Walley, director of Church Relations and Training for the adoption agency 200 Million Flowers, works with churches to encourage foster care and to help those churches provide support for foster care families. “If one family from every church in the state of Mississippi would be a resource family, there would be a waiting list” to become foster parents, Walley said.

Walley knows that he is asking people to do something extremely difficult. He and his wife Stephanie are licensed foster parents. “It’s the hardest thing I’ve ever done,” he said.

The little boy in their foster care came to them as a baby with severe medical problems. He was expected to need a kidney transplant. He had to be fed through a tube. They hope to adopt him.

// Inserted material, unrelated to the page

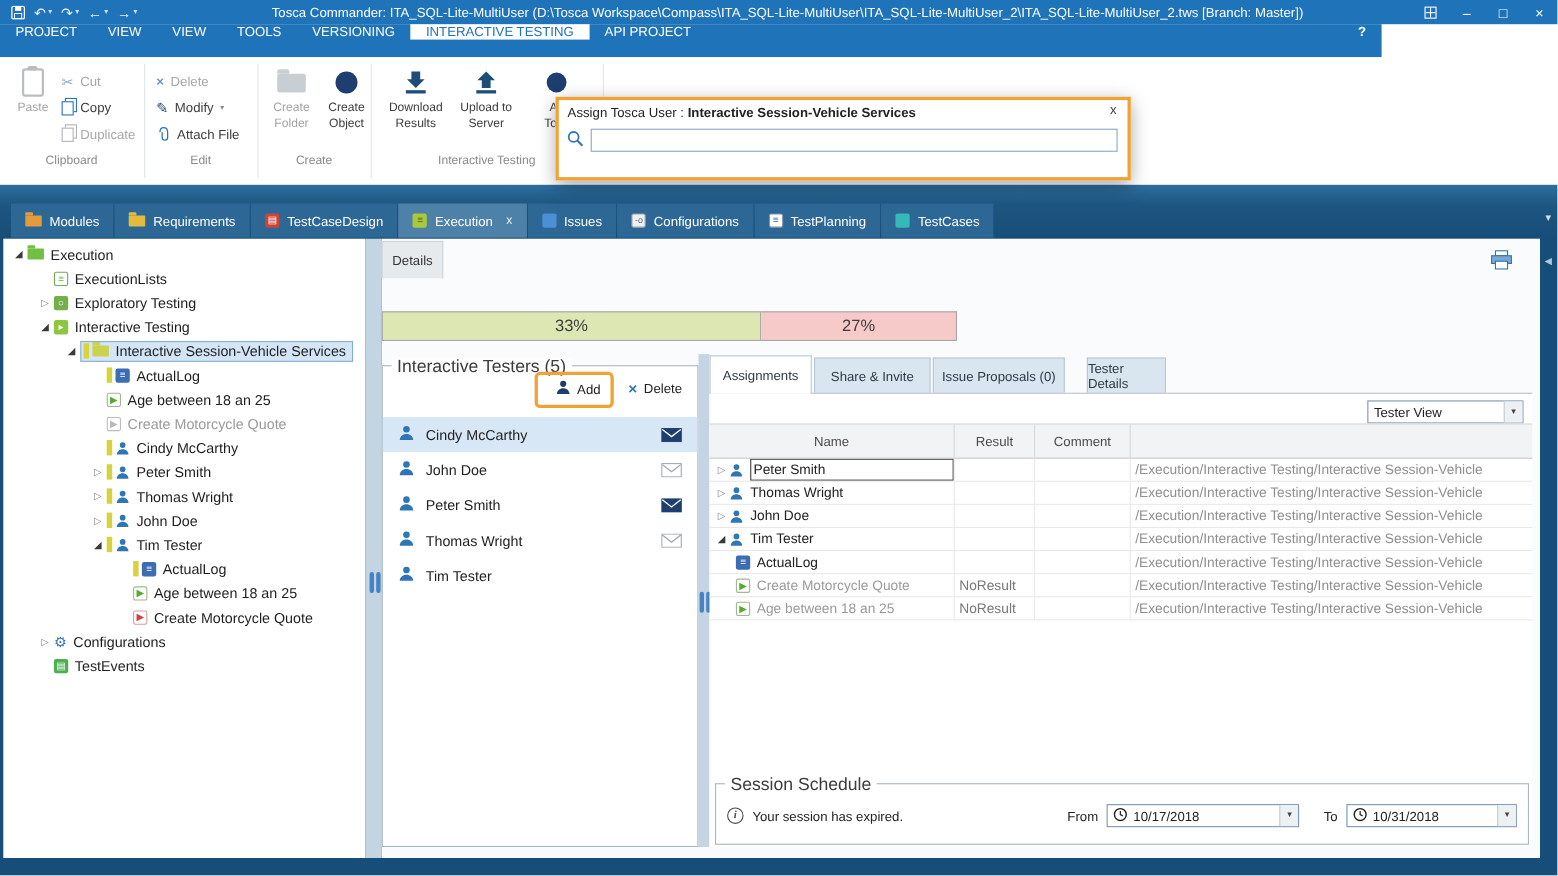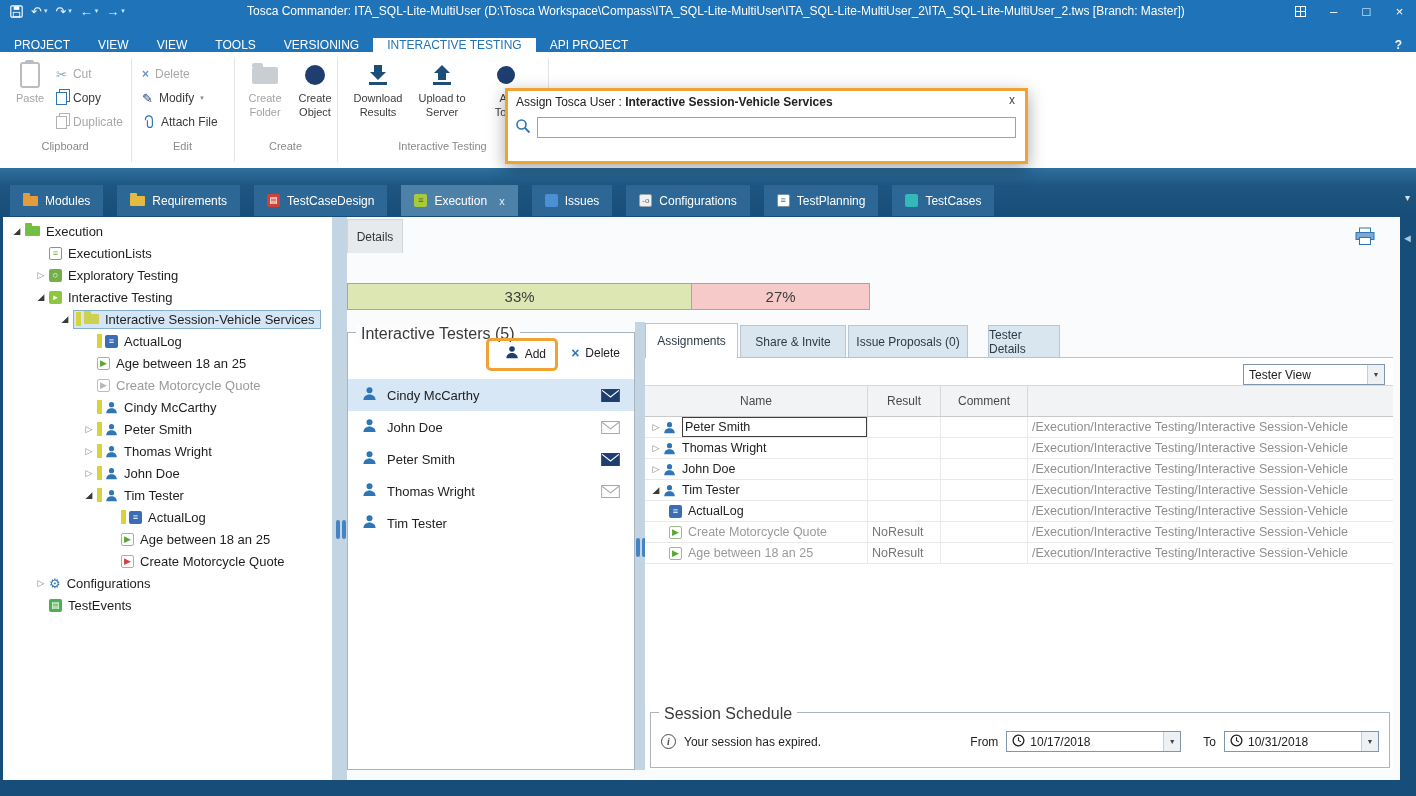"PROJECT" .ribbontabs { align-items: flex-end -> flex-start; width: 1416px -> 1256px }
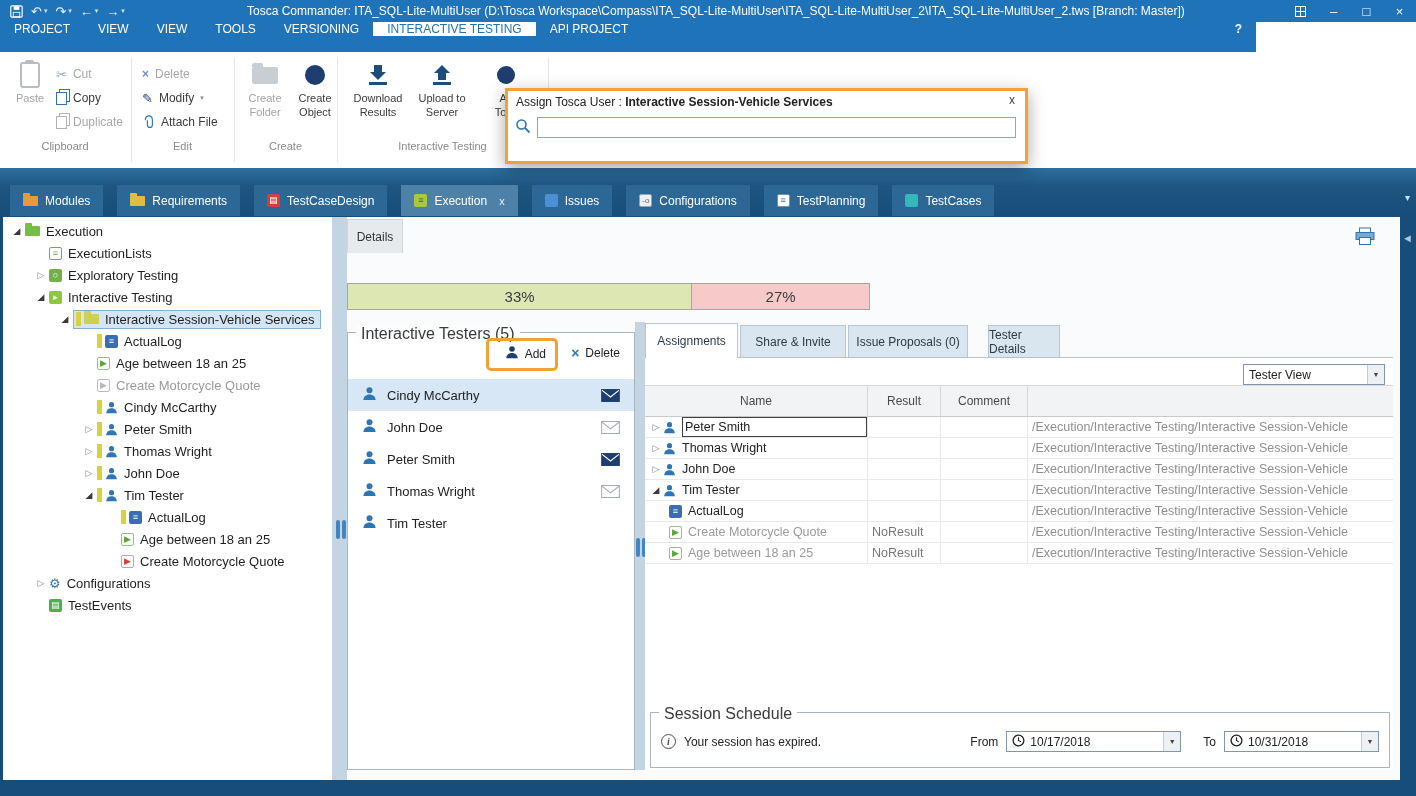"Modules" .wstabs { gap: 14px -> 1px }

Rankin County Court Judge Thomas Broome said later, “They took in a medically needy child who would be dead but for their care. Now that young man is thriving and has an opportunity for a wonderful life. It truly was a miracle.”

Judge Broome, co-chair of the Mississippi Commission on Children's Justice, said, “There is a huge need for quality foster homes for our children because they are being removed from homes where they have been abused and neglected. They need foster families who will provide loving care, nurturing and support.”

As a County and Youth Court judge, Broome has to order removal of children from abusive and neglectful homes. What he sees all too frequently is that there is no local foster home available to take a child immediately.

“This effort today is an outstanding opportunity for churches and families to become part of the solution and provide these children with hope,” Judge Broome said.

Parkway Church Pastor Jason Dillon of Madison was among those who attended the Rescue 100 Vision planning meeting. “There is a growing interest in our family and our church to do foster care ministry,” Dillon said. Several families in his congregation do foster care, and five or six more families are interested.

“You can make a difference,” Justice Beam said Friday. “Our communities need to wrap around these families. It takes all of us as Mississippians.”